Behjat Sadr (, 29 May 1924 – 10 August 2009), also known as Behjat Sadr Mahallāti, was an Iranian modern art painter whose works have been exhibited in New York, Paris, and Rome. In her paintings, Sadr is known for using a palette knife on canvases or metallic surfaces to create  visual rhythm, movement and geometric shapes.

Biography 
Behjat Sadr Mahallāti was born to Mohammad Sadr Mahallāti and Qamar Amini Sadr in Arak, Iran on 29 May 1924. After her studies at the Faculty of Fine Arts at the University of Tehran, she obtained a scholarship to Italy, where she attended the Accademia di Belle Arti in Rome and the Accademia di Belle Arti di Napoli in Naples.

Soon after arriving in Rome, she abandoned academic painting for an abstract approach. Sadr's first major exhibition was at the Gallery La Bussola in Roma in 1958. She had participated a year before at the twenty-eighth Venice Biennial in 1956 and won the second prize of San Vito Romano.

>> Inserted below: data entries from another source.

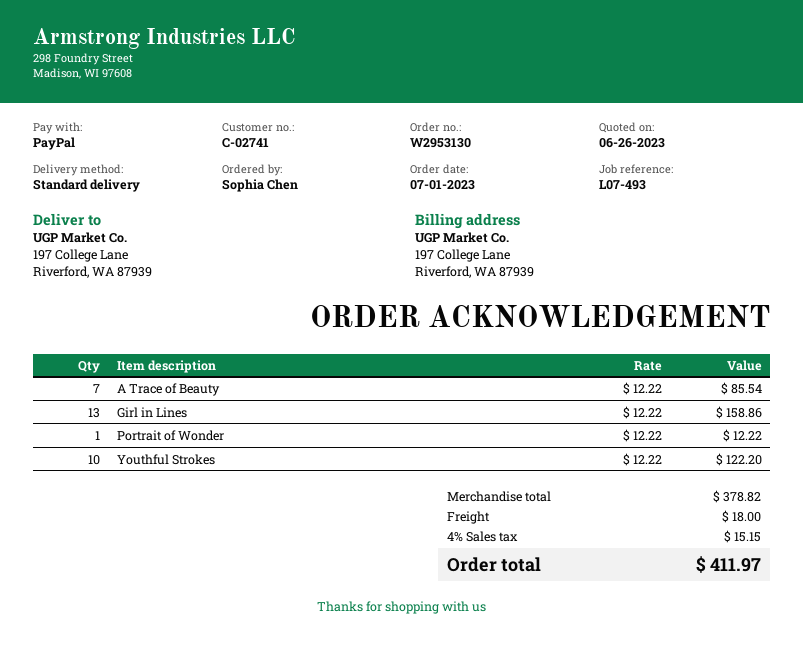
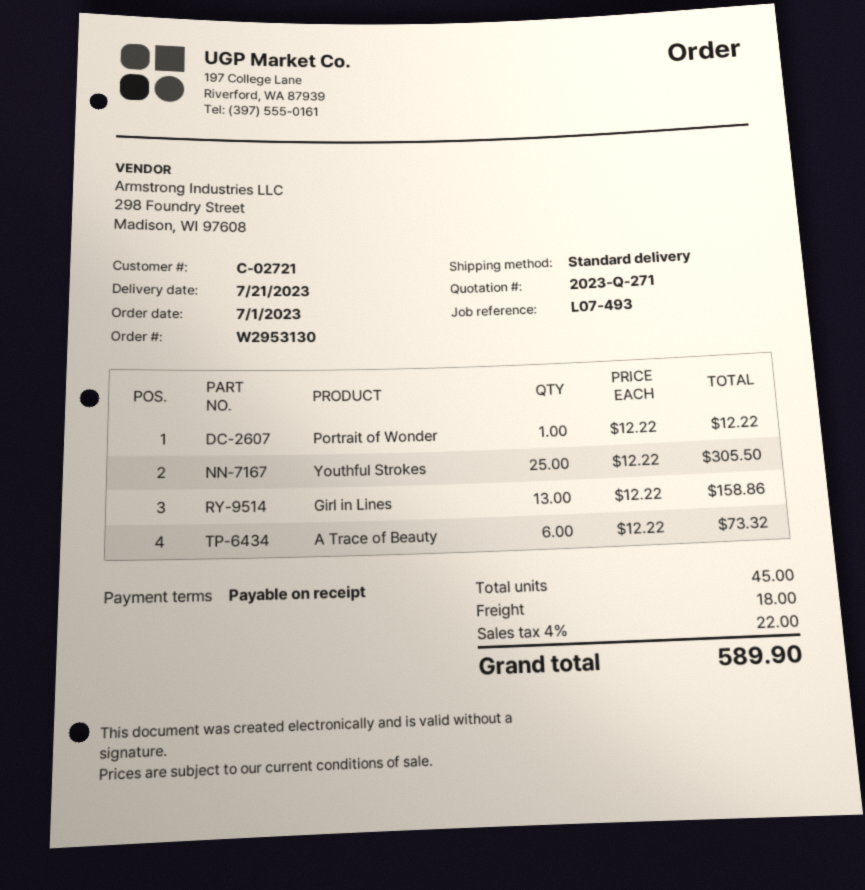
customer number: C-02741 -> C-02721
A Trace of Beauty: 7 x 12.22 = 85.54 -> 6 x 12.22 = 73.32
Youthful Strokes: 10 x 12.22 = 122.20 -> 25 x 12.22 = 305.50
tax: 4% = 15.15 -> 4% = 22.00
total: 411.97 -> 589.90

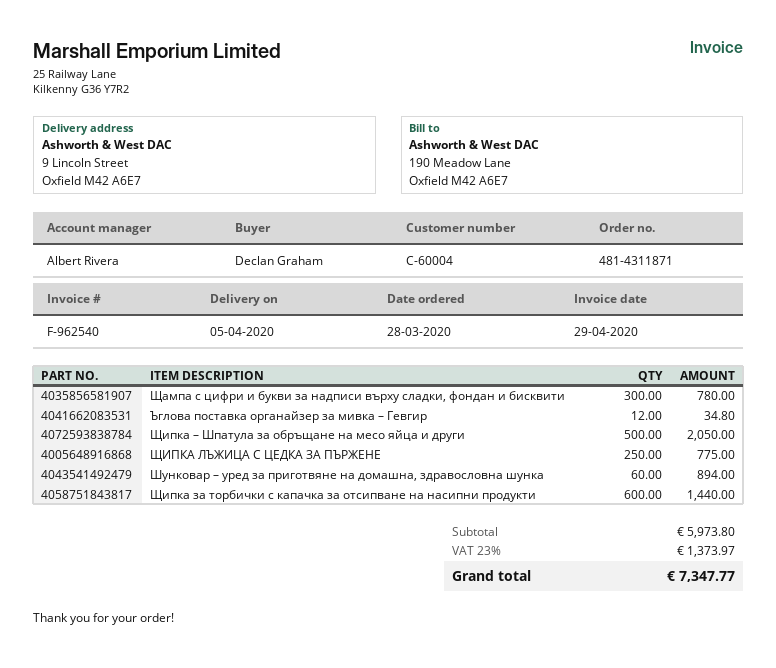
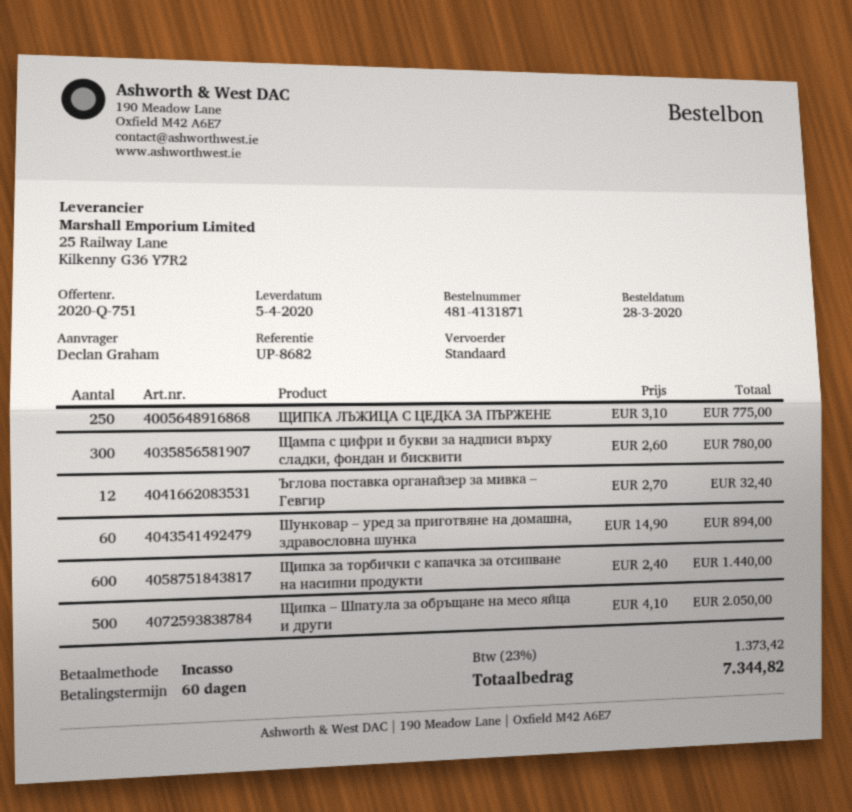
order number: 481-4311871 -> 481-4131871
Ъглова поставка органайзер за мивка – Гевгир: 12 for 34.80 -> 12 for 32.40
tax: 23% = 1373.97 -> 23% = 1373.42
total: 7347.77 -> 7344.82

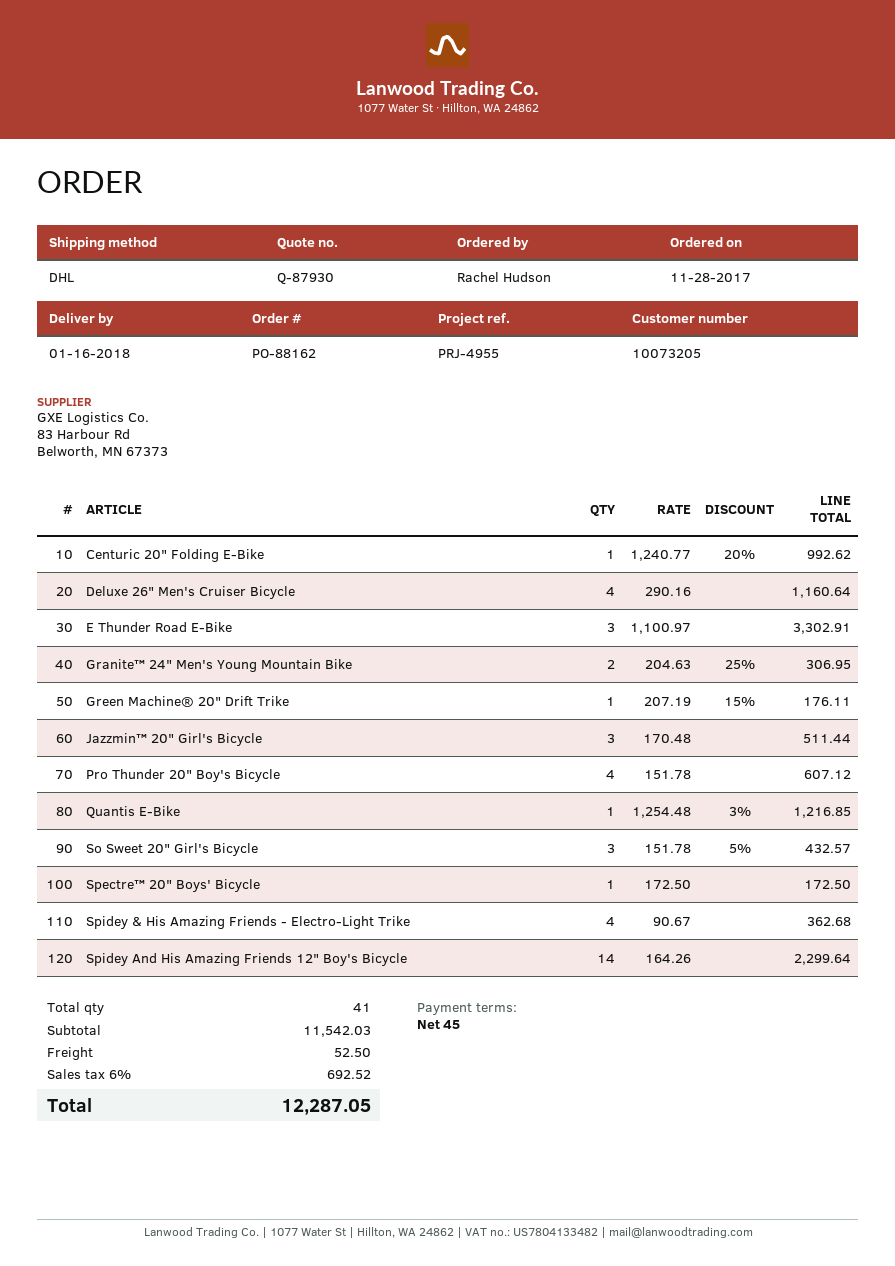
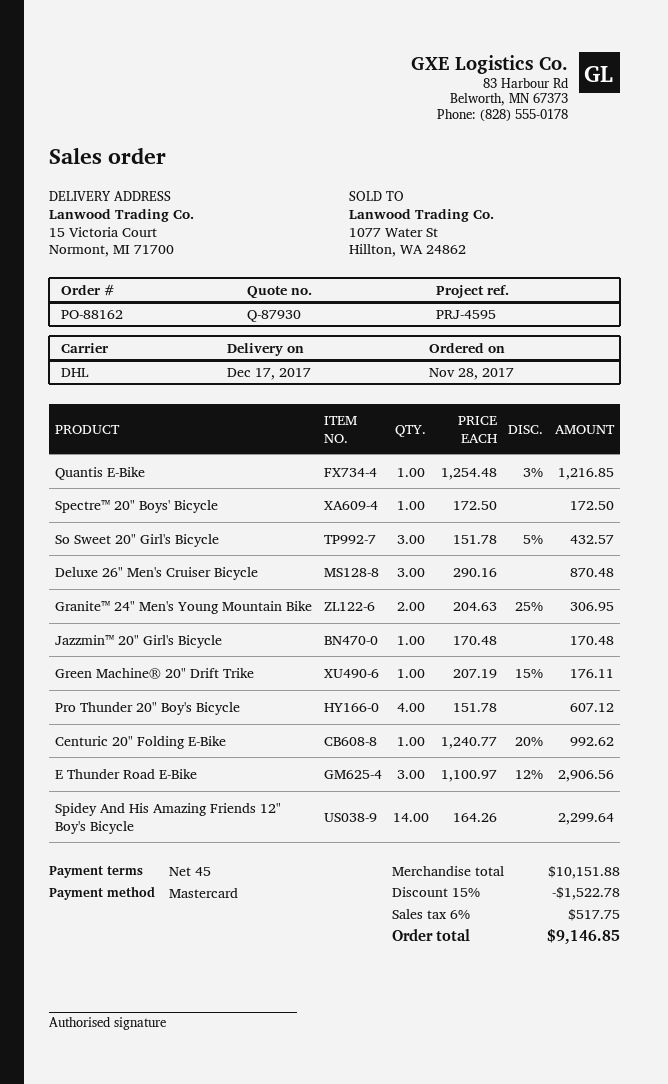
delivery date: 2018-01-16 -> 2017-12-17
reference: PRJ-4955 -> PRJ-4595
Deluxe 26" Men's Cruiser Bicycle: 4 x 290.16 = 1160.64 -> 3 x 290.16 = 870.48
E Thunder Road E-Bike: 3 x 1100.97 = 3302.91 -> 3 x 1100.97 - 12% = 2906.56
Jazzmin™ 20" Girl's Bicycle: 3 x 170.48 = 511.44 -> 1 x 170.48 = 170.48
Spidey & His Amazing Friends - Electro-Light Trike: 4 x 90.67 = 362.68 -> none
subtotal: 11542.03 -> 10151.88
discount: none -> 15% = 1522.78
shipping: 52.50 -> none
tax: 6% = 692.52 -> 6% = 517.75
total: 12287.05 -> 9146.85

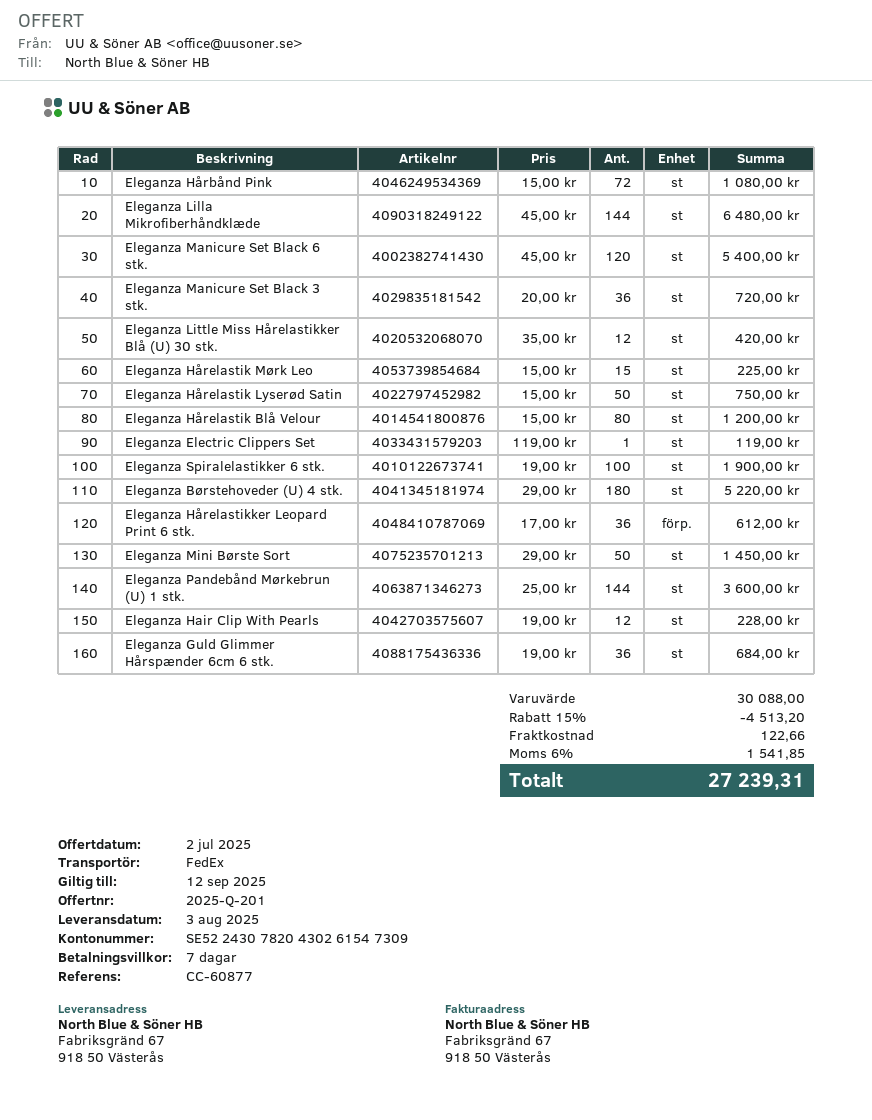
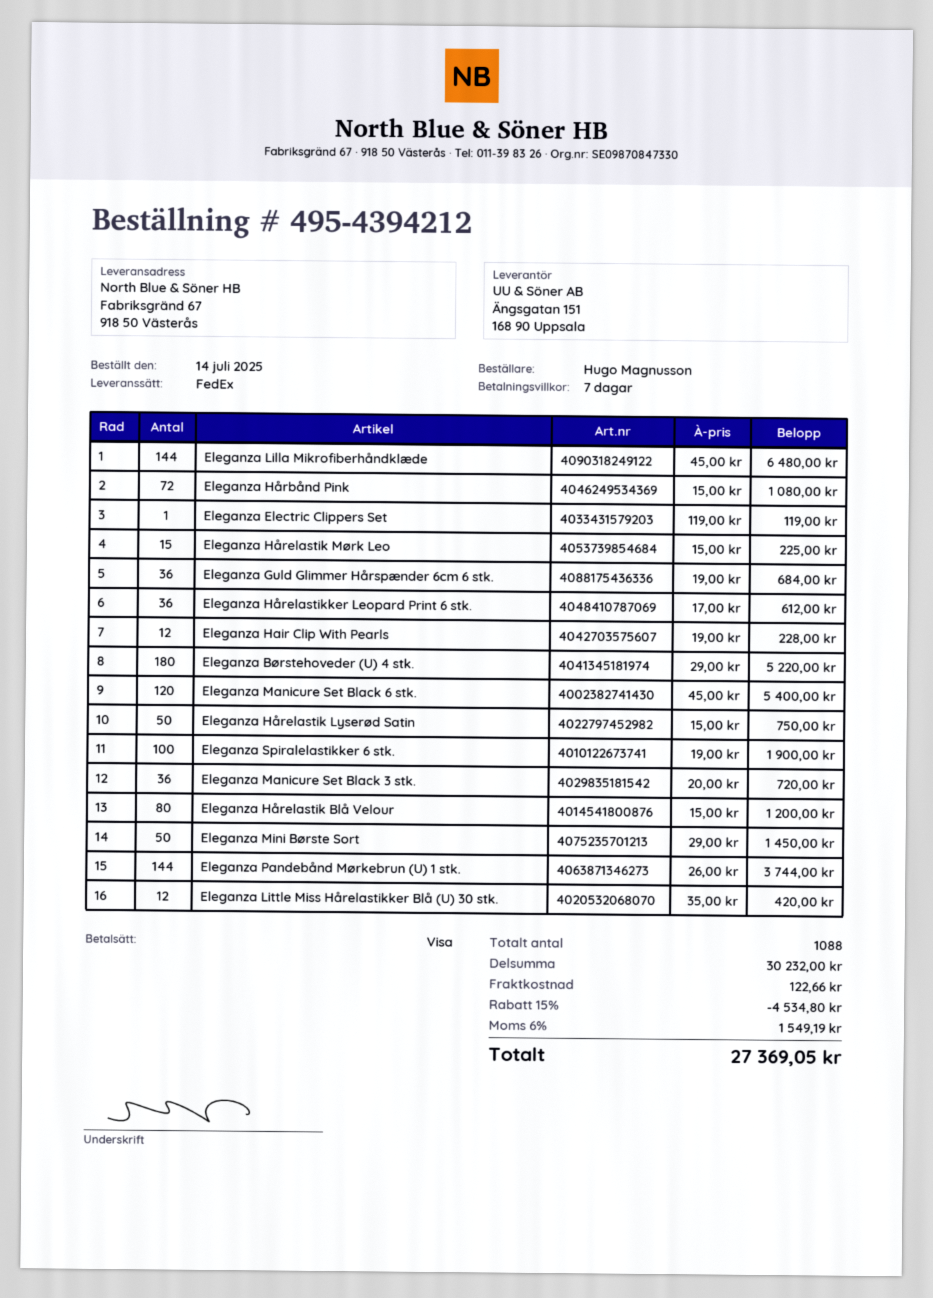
Eleganza Pandebånd Mørkebrun (U) 1 stk.: 144 x 25.00 = 3600.00 -> 144 x 26.00 = 3744.00
subtotal: 30088.00 -> 30232.00
discount: 15% = 4513.20 -> 15% = 4534.80
tax: 6% = 1541.85 -> 6% = 1549.19
total: 27239.31 -> 27369.05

During her years in Rome, her friendship deepened during with the Persian poet Forough Farrokhzad, who had been her student in Tehran. In Rome, she also met her second husband, the Persian composer, Morteza Hannaneh, whom she married in 1975 and with whom she had her only child, Kakuti (Mitra) Hannaneh.

In 1957, Sadr decided to return to the University of Tehran as a professor, despite opportunities to continue her painting in Rome and Paris. She continued teaching in Tehran for almost 20 years. 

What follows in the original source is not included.